Overview
STNext now provides XML report output. XML (eXtensible Markup Language) is an industry standard format for representing data with well-established conventions for organizing, searching, and sharing content. XML is a common input format for post processing and analysis tools like Knime, Pipeline Pilot, or electronic lab notebooks.

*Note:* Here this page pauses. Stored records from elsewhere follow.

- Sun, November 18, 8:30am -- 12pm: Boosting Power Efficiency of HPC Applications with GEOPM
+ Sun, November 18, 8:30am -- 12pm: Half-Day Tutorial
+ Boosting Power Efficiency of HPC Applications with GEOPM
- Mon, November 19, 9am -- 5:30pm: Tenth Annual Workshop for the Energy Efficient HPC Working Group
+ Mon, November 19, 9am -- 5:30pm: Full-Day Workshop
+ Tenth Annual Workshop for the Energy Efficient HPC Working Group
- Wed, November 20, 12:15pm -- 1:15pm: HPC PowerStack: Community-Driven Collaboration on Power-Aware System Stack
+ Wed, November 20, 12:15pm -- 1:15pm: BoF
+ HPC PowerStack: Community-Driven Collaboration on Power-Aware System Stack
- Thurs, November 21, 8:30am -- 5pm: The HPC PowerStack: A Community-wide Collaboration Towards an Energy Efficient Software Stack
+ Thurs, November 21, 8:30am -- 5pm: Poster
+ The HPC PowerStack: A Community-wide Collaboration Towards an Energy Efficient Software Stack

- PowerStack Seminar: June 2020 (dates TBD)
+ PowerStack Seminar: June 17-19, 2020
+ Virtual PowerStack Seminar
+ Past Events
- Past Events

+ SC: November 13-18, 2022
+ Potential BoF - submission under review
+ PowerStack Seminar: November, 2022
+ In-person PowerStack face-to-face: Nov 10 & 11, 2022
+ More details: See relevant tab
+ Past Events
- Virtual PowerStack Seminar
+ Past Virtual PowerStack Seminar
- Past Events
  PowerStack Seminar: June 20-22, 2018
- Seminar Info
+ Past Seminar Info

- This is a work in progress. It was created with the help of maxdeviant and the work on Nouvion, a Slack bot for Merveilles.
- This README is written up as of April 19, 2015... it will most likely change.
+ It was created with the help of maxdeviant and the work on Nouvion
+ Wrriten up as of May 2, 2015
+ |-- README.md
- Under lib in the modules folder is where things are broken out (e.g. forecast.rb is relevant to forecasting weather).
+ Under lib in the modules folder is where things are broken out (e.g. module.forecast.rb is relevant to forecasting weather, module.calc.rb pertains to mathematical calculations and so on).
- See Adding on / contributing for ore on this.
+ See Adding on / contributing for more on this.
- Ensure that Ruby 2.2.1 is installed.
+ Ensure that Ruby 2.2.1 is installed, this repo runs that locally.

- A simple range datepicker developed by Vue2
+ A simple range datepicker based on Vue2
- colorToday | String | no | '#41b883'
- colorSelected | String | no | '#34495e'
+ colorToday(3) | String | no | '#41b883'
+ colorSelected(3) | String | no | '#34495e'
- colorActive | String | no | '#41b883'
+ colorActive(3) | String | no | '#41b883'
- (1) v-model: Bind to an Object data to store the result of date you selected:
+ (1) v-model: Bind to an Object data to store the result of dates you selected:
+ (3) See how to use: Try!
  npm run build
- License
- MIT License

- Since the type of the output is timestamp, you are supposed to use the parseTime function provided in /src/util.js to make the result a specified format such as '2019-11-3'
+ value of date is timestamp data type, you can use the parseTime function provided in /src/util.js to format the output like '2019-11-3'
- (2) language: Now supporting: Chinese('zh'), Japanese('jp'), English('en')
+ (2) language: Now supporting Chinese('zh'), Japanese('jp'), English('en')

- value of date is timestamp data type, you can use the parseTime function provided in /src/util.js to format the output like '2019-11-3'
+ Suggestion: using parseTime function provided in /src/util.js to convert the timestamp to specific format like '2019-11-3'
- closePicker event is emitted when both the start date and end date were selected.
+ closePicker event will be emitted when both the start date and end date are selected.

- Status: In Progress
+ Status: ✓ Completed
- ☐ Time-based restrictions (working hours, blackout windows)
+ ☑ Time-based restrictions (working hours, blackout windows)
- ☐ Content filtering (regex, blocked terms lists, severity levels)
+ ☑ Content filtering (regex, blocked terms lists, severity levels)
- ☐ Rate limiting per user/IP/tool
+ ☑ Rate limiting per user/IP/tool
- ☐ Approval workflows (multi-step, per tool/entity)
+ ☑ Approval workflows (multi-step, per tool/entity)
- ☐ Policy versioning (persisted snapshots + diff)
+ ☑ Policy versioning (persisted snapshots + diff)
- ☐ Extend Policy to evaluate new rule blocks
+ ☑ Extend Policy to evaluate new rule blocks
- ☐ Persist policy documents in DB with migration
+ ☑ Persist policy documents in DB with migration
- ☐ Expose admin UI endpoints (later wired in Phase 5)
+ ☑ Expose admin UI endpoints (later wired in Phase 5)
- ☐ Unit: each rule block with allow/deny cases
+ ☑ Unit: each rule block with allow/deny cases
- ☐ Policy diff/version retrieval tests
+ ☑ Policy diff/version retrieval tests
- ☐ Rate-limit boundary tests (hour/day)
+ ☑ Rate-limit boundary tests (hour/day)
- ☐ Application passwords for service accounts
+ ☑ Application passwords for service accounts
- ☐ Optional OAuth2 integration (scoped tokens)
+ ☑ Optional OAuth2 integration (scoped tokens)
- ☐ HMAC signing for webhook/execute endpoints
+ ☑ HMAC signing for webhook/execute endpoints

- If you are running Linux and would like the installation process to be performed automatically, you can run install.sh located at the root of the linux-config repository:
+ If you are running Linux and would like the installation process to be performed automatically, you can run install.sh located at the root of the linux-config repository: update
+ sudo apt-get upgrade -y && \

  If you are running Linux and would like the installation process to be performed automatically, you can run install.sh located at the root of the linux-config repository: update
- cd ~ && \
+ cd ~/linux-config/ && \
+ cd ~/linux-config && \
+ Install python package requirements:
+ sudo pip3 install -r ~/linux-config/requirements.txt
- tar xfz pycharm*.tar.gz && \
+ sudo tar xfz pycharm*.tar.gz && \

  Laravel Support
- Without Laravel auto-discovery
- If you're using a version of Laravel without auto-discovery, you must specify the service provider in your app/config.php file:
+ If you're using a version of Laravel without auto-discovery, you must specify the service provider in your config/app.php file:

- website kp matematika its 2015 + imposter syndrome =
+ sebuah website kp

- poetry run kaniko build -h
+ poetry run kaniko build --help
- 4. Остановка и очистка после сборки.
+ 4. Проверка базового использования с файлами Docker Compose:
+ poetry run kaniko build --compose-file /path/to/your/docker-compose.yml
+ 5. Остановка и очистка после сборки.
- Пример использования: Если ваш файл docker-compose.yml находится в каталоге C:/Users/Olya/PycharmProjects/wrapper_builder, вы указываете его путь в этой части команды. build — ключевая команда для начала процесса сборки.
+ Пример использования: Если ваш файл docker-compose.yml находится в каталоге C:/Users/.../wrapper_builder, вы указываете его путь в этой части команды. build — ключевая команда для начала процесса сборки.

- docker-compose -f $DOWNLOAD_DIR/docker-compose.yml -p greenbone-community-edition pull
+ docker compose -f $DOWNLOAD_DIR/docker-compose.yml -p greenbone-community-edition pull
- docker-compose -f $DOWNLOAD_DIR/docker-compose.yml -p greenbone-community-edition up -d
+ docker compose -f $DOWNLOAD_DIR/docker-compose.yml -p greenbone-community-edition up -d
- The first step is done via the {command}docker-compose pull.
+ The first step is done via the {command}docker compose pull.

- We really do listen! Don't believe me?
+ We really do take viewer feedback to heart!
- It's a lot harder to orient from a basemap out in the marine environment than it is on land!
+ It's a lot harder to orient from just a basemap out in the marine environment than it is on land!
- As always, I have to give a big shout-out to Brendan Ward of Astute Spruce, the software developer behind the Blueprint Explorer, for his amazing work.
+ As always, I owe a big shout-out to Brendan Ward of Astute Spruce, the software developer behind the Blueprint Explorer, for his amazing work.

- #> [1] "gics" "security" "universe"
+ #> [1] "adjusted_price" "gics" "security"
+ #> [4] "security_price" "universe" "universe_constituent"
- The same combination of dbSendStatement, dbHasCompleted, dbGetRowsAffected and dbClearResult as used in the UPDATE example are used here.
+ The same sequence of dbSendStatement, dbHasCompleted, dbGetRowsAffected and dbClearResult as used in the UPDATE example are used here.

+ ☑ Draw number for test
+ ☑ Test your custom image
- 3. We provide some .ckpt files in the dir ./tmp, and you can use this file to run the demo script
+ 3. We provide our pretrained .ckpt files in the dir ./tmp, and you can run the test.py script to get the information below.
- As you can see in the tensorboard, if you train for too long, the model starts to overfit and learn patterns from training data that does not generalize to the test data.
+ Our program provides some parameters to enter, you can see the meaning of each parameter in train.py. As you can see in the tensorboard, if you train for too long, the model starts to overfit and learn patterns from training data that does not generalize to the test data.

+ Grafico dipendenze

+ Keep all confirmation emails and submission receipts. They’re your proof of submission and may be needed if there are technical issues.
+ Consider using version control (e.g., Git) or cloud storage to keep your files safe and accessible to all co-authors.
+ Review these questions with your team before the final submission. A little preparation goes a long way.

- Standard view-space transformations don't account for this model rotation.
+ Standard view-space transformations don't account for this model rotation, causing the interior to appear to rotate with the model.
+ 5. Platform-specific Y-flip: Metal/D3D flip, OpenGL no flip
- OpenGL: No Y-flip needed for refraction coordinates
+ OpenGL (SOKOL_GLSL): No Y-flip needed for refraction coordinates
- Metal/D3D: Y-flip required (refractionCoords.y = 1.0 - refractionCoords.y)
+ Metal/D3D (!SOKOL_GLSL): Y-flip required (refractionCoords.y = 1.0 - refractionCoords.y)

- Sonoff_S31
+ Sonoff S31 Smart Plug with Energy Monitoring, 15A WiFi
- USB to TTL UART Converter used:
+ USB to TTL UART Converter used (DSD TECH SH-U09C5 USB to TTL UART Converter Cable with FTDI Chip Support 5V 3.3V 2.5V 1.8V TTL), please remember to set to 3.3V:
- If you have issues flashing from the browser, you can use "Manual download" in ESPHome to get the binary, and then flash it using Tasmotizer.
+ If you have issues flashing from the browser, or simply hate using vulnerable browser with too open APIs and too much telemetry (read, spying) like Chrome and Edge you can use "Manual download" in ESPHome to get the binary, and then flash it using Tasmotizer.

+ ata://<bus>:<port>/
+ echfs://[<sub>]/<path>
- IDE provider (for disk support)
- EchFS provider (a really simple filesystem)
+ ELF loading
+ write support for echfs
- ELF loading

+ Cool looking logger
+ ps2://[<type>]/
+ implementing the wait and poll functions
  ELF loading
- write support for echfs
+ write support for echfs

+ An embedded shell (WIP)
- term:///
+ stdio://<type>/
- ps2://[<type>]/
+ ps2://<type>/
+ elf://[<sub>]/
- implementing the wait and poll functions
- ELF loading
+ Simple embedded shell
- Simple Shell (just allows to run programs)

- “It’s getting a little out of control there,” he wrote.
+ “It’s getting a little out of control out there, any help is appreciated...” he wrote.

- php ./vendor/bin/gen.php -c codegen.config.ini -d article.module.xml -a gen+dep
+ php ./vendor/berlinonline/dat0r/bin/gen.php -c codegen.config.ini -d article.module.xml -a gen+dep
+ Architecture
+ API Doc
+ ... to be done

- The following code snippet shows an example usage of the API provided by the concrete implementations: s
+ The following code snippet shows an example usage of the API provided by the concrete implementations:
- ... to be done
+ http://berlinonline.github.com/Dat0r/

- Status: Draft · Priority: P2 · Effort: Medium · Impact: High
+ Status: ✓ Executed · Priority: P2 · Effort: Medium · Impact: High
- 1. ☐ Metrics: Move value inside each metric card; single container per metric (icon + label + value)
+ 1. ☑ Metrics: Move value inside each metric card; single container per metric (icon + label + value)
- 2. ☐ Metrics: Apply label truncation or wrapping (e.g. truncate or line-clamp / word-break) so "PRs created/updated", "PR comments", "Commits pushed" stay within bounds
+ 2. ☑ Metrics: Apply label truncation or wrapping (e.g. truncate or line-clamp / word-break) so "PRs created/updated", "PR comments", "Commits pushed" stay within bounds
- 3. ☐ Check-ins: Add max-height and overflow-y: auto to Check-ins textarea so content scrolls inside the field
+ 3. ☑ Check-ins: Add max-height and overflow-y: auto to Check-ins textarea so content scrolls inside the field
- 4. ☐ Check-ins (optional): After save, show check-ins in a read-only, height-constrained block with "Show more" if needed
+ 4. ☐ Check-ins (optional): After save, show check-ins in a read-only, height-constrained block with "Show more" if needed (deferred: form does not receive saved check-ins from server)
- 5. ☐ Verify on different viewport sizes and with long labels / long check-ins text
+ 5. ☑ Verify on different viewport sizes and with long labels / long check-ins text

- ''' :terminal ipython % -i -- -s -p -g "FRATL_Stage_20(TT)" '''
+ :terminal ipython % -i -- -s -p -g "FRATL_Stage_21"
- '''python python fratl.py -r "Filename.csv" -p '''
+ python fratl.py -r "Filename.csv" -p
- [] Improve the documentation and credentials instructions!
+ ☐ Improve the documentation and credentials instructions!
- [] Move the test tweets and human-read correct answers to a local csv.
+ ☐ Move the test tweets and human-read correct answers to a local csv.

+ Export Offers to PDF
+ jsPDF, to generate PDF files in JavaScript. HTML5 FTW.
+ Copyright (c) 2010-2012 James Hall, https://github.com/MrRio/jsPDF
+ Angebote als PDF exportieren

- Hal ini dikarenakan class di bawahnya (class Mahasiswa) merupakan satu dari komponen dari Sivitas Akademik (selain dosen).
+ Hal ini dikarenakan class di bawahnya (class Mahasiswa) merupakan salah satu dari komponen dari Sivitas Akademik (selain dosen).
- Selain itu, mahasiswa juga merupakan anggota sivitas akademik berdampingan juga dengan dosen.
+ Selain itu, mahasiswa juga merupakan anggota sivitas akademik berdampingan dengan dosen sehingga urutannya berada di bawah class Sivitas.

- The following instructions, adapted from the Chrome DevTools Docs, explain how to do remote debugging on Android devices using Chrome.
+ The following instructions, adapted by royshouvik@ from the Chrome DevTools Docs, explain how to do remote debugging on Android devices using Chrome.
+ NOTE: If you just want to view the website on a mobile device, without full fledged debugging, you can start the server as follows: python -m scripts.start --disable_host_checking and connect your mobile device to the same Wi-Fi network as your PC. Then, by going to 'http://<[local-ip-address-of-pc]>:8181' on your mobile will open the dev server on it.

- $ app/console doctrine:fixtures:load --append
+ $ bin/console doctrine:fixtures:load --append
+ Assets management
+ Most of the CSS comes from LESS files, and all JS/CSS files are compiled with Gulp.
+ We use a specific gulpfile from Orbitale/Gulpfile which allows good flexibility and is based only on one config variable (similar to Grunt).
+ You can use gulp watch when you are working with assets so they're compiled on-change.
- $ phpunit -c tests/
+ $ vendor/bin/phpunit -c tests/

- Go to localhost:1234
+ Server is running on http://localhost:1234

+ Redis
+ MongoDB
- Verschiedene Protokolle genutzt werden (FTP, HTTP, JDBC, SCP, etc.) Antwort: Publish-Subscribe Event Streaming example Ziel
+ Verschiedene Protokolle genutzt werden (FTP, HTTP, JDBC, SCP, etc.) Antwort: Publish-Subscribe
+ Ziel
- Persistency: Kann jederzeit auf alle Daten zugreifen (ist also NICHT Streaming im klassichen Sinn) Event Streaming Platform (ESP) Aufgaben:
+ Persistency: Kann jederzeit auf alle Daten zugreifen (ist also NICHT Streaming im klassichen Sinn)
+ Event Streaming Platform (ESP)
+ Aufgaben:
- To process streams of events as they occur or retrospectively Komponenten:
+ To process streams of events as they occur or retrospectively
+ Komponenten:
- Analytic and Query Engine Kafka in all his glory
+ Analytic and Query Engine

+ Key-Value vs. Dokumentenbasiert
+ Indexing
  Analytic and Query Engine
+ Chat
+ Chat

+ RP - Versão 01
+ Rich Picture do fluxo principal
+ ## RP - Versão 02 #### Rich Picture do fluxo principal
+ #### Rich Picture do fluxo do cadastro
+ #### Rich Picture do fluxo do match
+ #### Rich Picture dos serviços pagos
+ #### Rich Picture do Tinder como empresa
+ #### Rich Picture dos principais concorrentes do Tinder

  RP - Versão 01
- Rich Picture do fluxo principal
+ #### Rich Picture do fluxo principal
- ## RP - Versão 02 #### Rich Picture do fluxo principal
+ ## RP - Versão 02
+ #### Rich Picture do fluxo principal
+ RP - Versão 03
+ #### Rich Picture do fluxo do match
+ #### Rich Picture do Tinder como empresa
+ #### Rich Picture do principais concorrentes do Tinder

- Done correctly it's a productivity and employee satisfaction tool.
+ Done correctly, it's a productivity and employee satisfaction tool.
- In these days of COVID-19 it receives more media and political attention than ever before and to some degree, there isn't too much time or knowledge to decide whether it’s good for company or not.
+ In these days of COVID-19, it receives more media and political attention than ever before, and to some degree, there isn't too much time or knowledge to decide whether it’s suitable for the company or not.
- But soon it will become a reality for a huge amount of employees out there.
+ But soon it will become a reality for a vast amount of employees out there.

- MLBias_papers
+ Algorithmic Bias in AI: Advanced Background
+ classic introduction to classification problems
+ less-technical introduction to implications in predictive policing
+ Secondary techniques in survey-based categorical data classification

In STNext, any piece of content that could previously be represented in a standard, enhanced, or table report can now be represented as a data element in an XML report:
XML Data Elements
In STNext, all XML data elements (Corporate Source, Document Language, Chemical Names, etc.) will contain at least three fundamental pieces of information:
A field-code tag corresponding with the display field of a given answer.
A field-description tag describing the type of content being represented.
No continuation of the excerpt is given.